In the wealth management world where financial advisers are responsible for handling trillions of dollars in client assets, a significant number of industry veterans are either near or beyond retirement age.
That could spell trouble for some firms that have no plans for passing the torch to a younger generation.
The average age of financial advisers is 50.9 years old and 43 percent of all advisers in the U.S. are over the age of 55, according to Cerulli, a Boston-based research company that focuses on adviser trends and consumer information. Cerulli found nearly one-third of advisers fall into the 55 to 64 range.
“It’s an under-the-radar issue,” said Andrew Stoltmann, a Chicago-based securities lawyer. “We always talk about investors getting older. The flip side is advisers are aging as well, and that’s problematic for investors.”
While the industry as a whole is faced with this looming quandary, sole practitioners and smaller firms that lack the resources to recruit and train young people are most vulnerable to leaving their client’s assets in limbo or becoming extinct.
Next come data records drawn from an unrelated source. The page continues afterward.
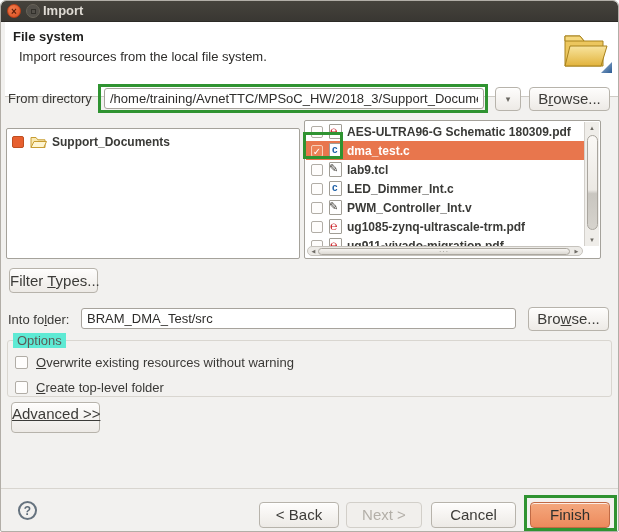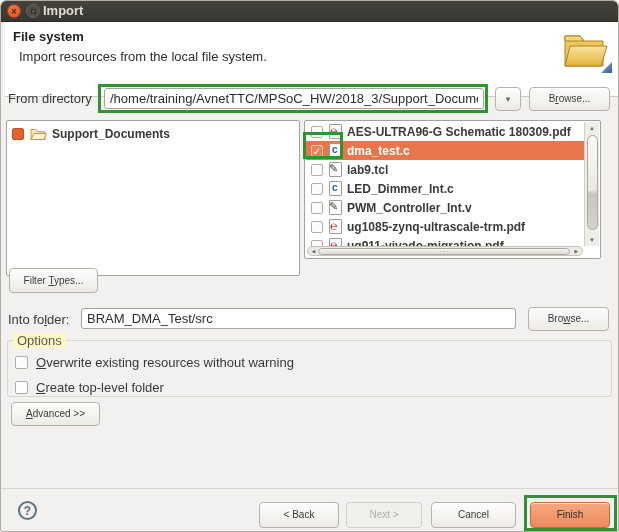"Browse..." .btn { font-size: 10px -> 15px }
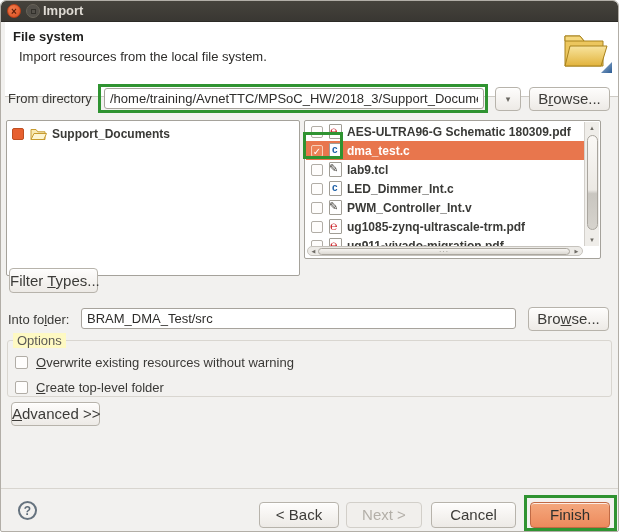"Support_Documents" div.panel { height: 156px -> 131px; top: 119px -> 127px }
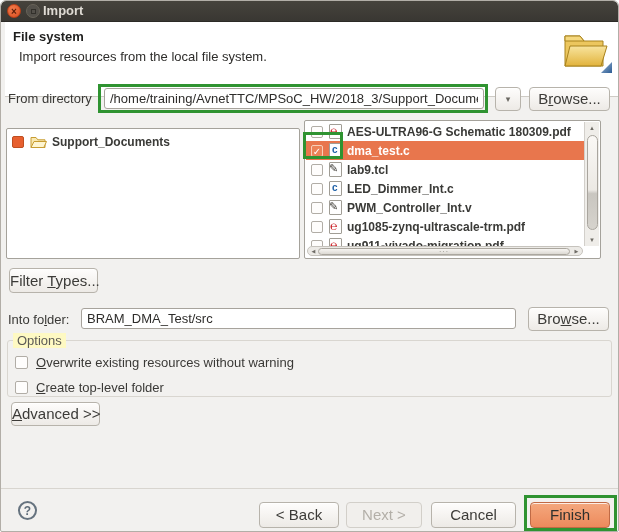"Options" .group-title { background: #fef9c3 -> #5eead4 }
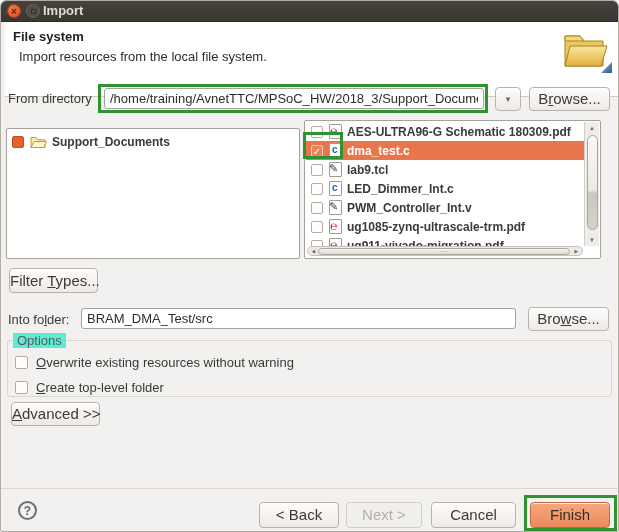"Advanced >>" div.btn { height: 24px -> 31px; text-decoration: none -> underline }
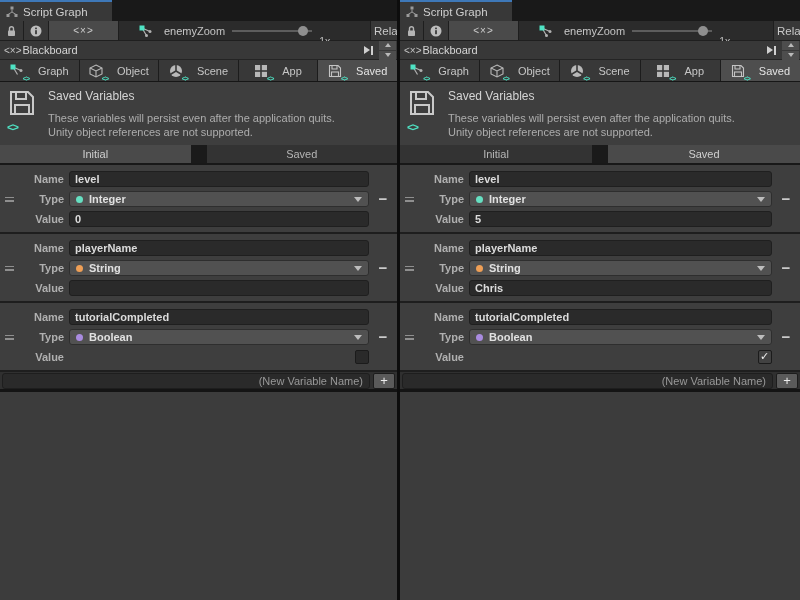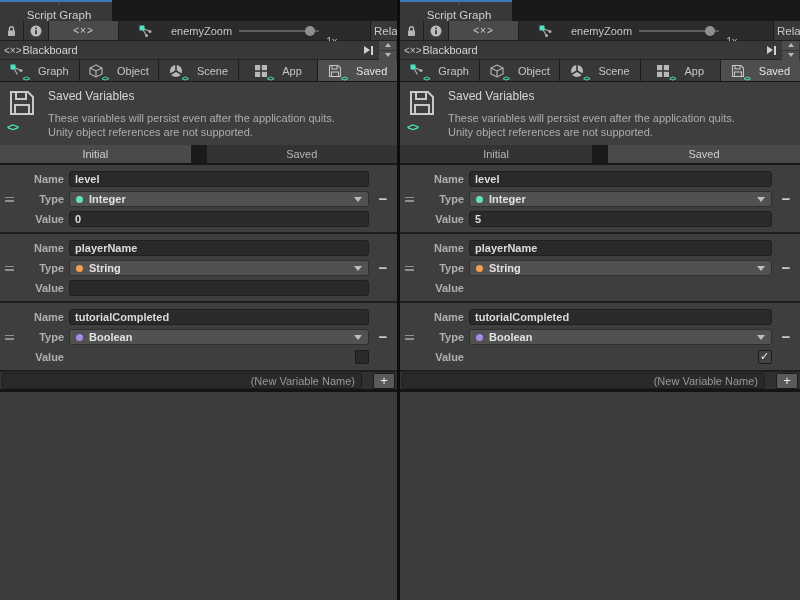"Script Graph" .wtab { flex-direction: column -> none }
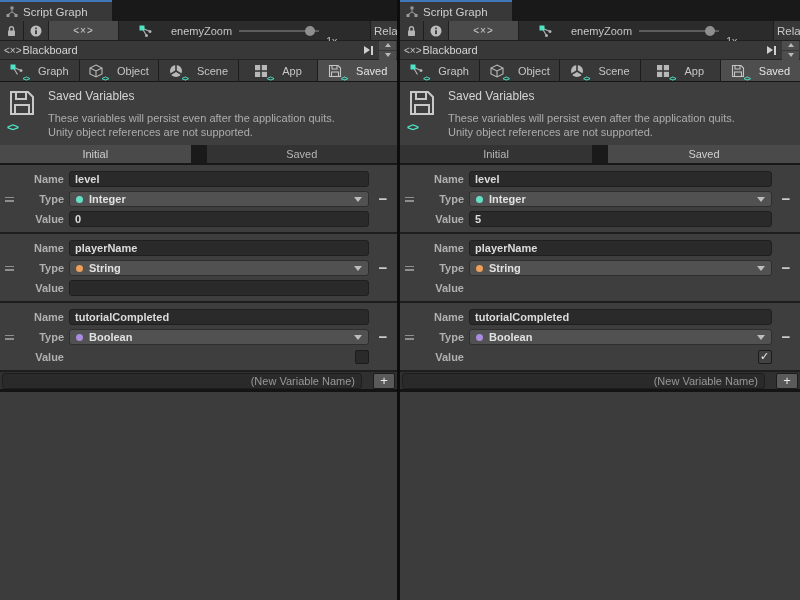"enemy" .tool-graphref { gap: 19px -> 12px }
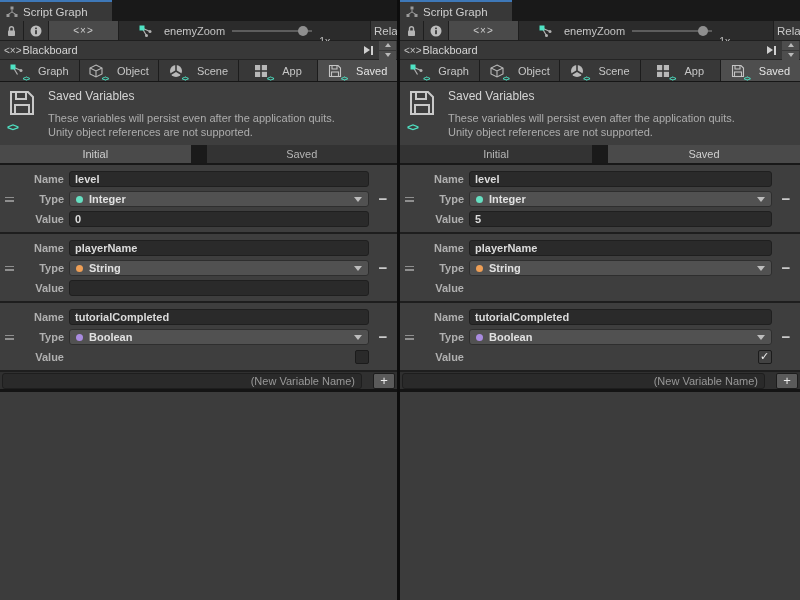"Chris" div.vfield { html: none -> <div>Chris</div> }
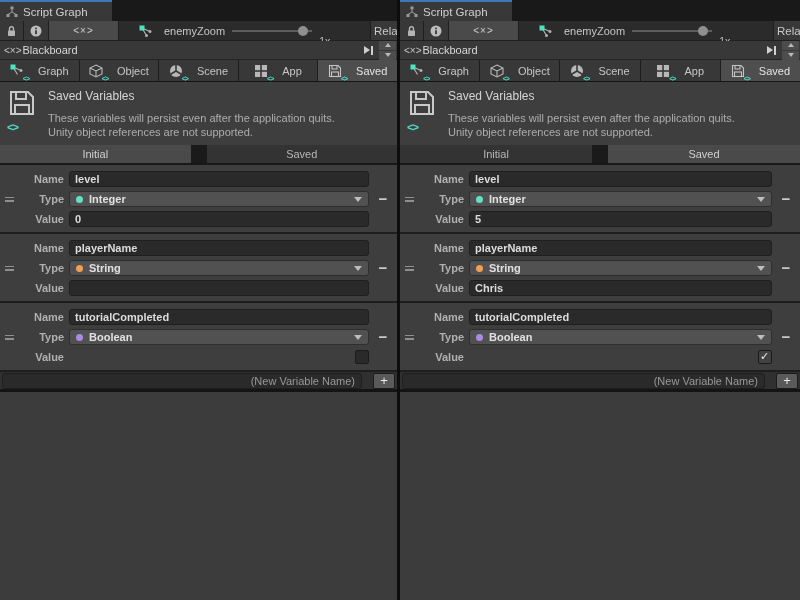"(New Variable Name)" .newrow { gap: 11px -> 3px }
As chairwoman and CEO of Hefren-Tilliotson, one of the largest wealth management firms in the Pittsburgh region with nearly $10 billion in assets under management, Kimberly Tillotson Fleming saw the demographics of the region trending younger and decided some years ago to work to diversify her team of advisers to serve a younger population.
Today — thanks to a summer internship program and new hire training – 70 percent of Hefren-Tillotson’s 75 full-time advisers are under the age of 50 and 38 percent under age 40. Fleming hopes that puts her firm on solid ground to grow a client base when other firms cannot.
Hefren-Tillotson has a system that encourages teamwork on client portfolios. New hires typically work three to five years as financial planners on a team, gaining knowledge analyzing estate plans, taxes, insurance, investments, retirement planning and college funding. After gaining expertise and earning the proper securities licenses, they move up to a financial adviser role.
She thinks clients like it because they worry about the future. “As you get older, clients will say, ‘Well, what happens if something happens to you?’ So they like the fact that there is someone older and someone younger working with them.”
When her late father suddenly passed away five years ago, Fleming, 57, was a member of his team. Because of that arrangement, the clients he worked with already knew her and were comfortable continuing the relationship. Now her son, Grant Fleming, 27, works on her team.
“I can bring him in and say, ‘Grant will be here to work with you if something happens to me. And he’s here to work with your children, too,’” she said.